Work instruction
Check each line below for "weight" and say how many have it, with no other words.

◇ ◇ ◇

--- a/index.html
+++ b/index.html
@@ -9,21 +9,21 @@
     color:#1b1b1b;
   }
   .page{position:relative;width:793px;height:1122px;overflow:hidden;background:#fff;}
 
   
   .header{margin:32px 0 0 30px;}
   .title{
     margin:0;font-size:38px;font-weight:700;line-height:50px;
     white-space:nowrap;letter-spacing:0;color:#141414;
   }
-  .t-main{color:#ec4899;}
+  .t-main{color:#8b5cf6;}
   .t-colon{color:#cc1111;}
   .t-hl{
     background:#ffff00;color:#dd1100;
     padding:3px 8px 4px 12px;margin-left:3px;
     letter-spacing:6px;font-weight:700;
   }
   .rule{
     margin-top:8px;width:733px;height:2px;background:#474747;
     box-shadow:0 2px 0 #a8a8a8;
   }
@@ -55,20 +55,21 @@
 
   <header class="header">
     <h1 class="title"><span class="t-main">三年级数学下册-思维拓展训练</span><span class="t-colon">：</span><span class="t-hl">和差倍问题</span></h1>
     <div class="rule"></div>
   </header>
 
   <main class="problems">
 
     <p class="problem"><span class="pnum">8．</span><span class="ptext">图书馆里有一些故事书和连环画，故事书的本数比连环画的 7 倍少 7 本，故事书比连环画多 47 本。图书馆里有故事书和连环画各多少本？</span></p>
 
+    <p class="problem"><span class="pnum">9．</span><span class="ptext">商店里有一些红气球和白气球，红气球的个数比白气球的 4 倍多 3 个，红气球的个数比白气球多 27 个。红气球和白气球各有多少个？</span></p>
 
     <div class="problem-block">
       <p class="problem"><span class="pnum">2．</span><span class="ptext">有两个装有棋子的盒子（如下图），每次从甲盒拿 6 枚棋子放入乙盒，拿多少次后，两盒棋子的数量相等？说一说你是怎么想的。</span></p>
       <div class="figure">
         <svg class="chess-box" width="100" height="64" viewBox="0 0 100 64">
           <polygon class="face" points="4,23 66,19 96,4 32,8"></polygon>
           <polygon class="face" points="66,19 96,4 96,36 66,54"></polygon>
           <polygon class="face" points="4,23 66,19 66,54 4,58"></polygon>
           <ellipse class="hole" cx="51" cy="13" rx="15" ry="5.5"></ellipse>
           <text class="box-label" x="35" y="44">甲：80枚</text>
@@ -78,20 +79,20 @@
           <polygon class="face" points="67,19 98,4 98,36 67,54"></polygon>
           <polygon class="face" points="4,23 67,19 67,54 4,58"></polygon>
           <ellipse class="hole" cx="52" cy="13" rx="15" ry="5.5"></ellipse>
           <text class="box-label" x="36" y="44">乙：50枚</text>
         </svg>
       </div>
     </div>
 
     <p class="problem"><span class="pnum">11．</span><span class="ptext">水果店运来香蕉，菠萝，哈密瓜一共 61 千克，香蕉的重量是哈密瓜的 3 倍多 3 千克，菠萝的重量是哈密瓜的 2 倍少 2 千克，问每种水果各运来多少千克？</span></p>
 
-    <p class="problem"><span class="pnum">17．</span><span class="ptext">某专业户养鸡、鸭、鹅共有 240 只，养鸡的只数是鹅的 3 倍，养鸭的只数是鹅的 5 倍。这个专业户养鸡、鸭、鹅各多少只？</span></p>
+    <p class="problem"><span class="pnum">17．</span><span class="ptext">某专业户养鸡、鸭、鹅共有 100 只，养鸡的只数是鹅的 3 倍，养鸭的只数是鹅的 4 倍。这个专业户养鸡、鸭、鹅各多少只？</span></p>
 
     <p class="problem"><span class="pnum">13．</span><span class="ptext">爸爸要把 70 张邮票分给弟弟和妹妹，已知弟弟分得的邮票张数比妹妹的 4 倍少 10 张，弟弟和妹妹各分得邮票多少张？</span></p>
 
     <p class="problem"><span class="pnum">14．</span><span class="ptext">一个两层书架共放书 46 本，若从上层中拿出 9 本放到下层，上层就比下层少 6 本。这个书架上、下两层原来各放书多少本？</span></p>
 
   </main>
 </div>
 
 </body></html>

◇ ◇ ◇

Answer box
2